I’ll admit it. I’m a “news junkie.” I always have been. During the summer of 1973, while most other 13-year-olds were busy at the beach, lake, camp, or doing nothing at all, I was glued to the Watergate Hearings. Senator Sam Ervin, Chair of the Senate Watergate Committee, became my hero.
In general, I love to know what’s going on.
One of my weekly treats is the Saturday Issue of the New York Times week in review “News Quiz.” There are 11 questions, and my typical score is 9.5, but I got a six last week because I couldn’t tolerate the news.
As horrifying as it was, the story of the 85-year-old woman killed by an alligator in Florida seemed the least of it. You’ve heard, seen, or read it all. It’s just too much. Earthquakes and their devastation, Ukraine, Russian spy balloons, and the carnage happening in our backyards in Cohasset, Duxbury, and Andover, Massachusetts? My neuro circuits caught on fire and exploded.
I very much feel part of the world—part of civilization and nature.
Growing up on Good Harbor Beach in Gloucester, I always connected with my community and the ocean. I found a kinship there–a place of belonging. But suddenly, I feel more isolated and separated.
Somewhere in my being is a feeling of responsibility to at least carry some of the burdens of the suffering. Although I am not living in Ukraine, I must be mindful and aware. I need to shoulder some of their suffering, even if it is only my sorrow for them and my prayer for the madness to stop.
The same goes for the suffering families of Massachusetts and the innumerable earthquake victims in eastern Europe. These are my fellow earthlings. How can I turn away? I must feel a sliver of their pain in solidarity.
Right now, I can’t volunteer as a nurse to go and help, and I don’t have enough money to make any real difference. What can I do? I live and work on the North Shore and do my best daily to help the employees, patients, and families in my care. I try to be present and loving to those in my circle.
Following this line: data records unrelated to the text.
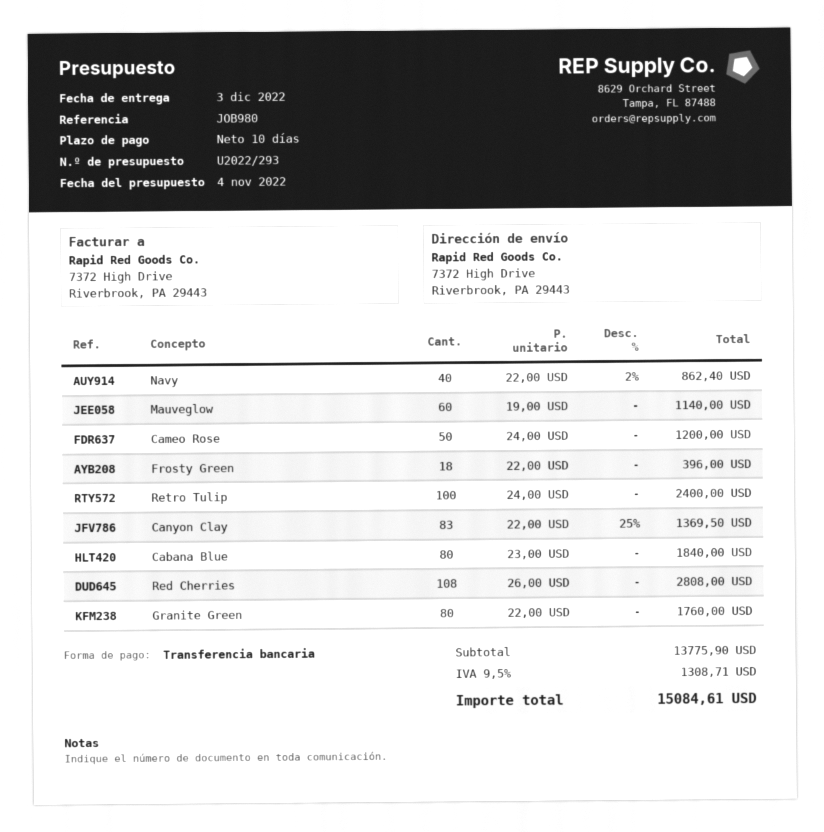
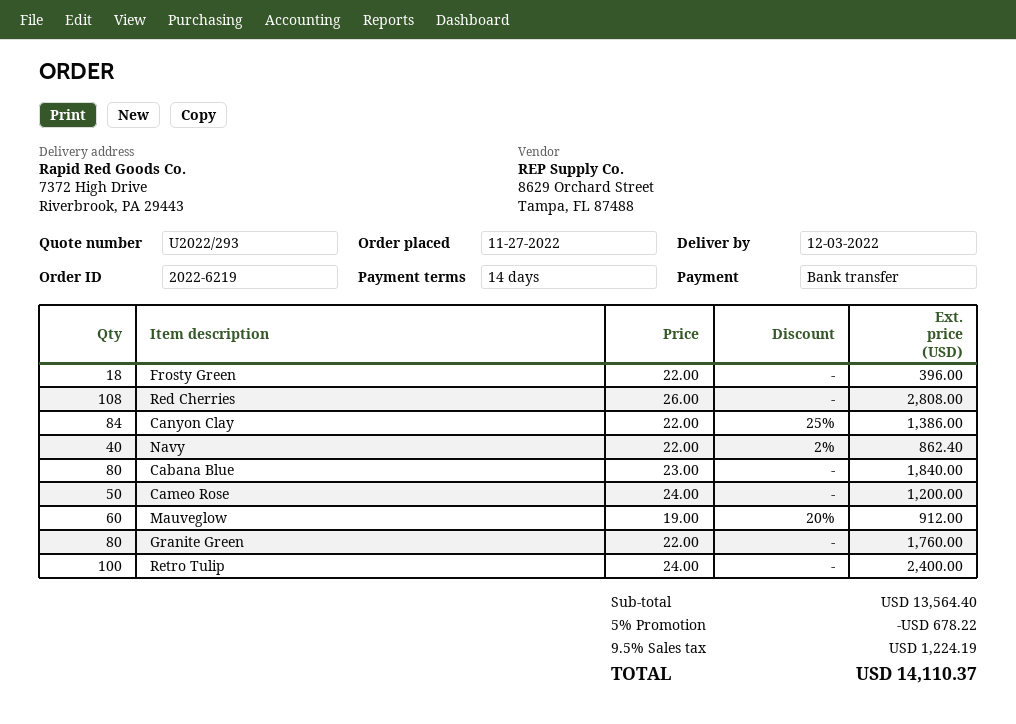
payment terms: 10 days -> 14 days
Mauveglow: 60 x 19.00 = 1140.00 -> 60 x 19.00 - 20% = 912.00
Canyon Clay: 83 x 22.00 - 25% = 1369.50 -> 84 x 22.00 - 25% = 1386.00
subtotal: 13775.90 -> 13564.40
discount: none -> 5% = 678.22
tax: 9.5% = 1308.71 -> 9.5% = 1224.19
total: 15084.61 -> 14110.37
I’ve always felt that the “circle” is big. I, too, have always over-extended myself. When I see a need, I want to fix it. The book title: I’m Dying to Take Care of You, by Candace Snow and David Willard RN, may as well have been written for me.
How do we “care” and yet fit “self-care” into that model of living? How can I turn off the news? How can I not share the burden of so many who suffer with no apparent solution or end to the madness?
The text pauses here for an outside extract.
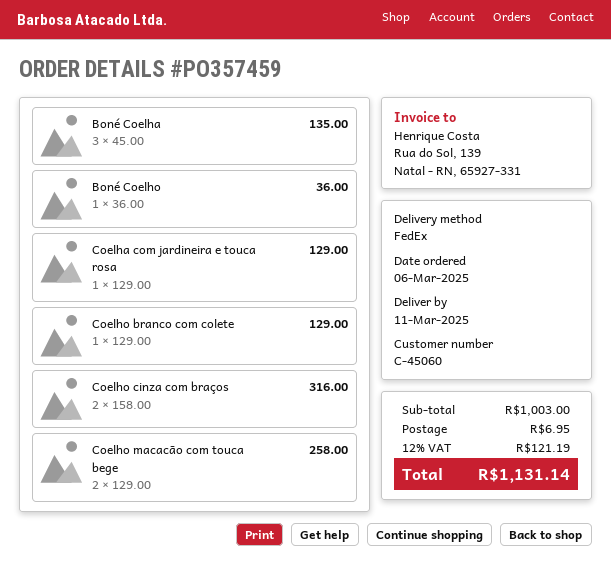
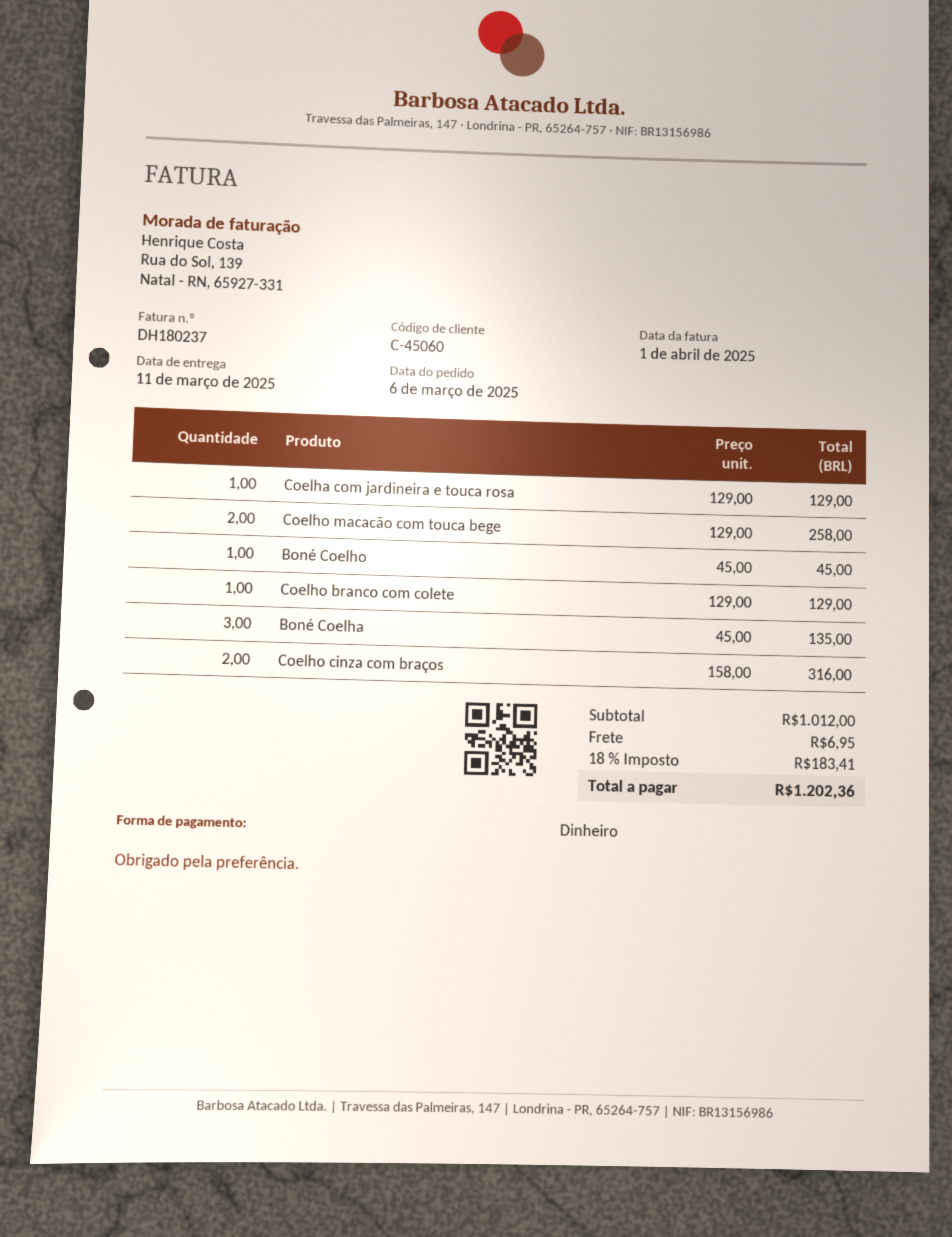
Boné Coelho: 1 x 36.00 = 36.00 -> 1 x 45.00 = 45.00
subtotal: 1003.00 -> 1012.00
tax: 12% = 121.19 -> 18% = 183.41
total: 1131.14 -> 1202.36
Empathy has a cost to our sense of safety and well-being.
Some discomfort can be essential in being part of the whole. “I am ok, but you are not, which diminishes my being fully and completely OK,” or we would have no charity, no Doctors Without Borders, no helping professions, no Peace Corps, no Habitat for Humanity, no Jimmy Carter.
I have worked hard at life balance, but the grand scale of the horrors we witness feels too much. So, at the moment, I am taking a “news break.” Hard to imagine that the world could continue to turn on its axis without my vigilant attention…
Knowing your “tipping point” may be the key.
The inability to be completely at peace while others suffer makes ethical sense to me. But when it takes a toxic turn, and the percentage of OK vs. NOT OK goes sharp left, it’s time to take notice. One of my wisest teachers always talks about “extreme self-care” during times when the avalanche gets too close. But, somehow, I missed one of the main points in the greatest commandment, which has been the driving force of my life, “love your neighbor as yourself.” As yourself seems sometimes to be left out.
No trite answers or platitudes about how to cope with the madness all around us, except to say it’s all personal. The care needs to start within and extend to those in our immediate circle. We can branch out to the other life circles as we can and then dance back to base as we need to.
Awareness of what triggers and is healthy for us (and what is not) is essential. The old saying you are what you eat, we are what we consume. For now, I am on a news reduction diet. Not fasting, not abstinence, but a reduction.
I’m checking in with my inner self to decide when I’ll be back, but for now, I’ll have to be satisfied with a 5 or 6 on my NYT quiz.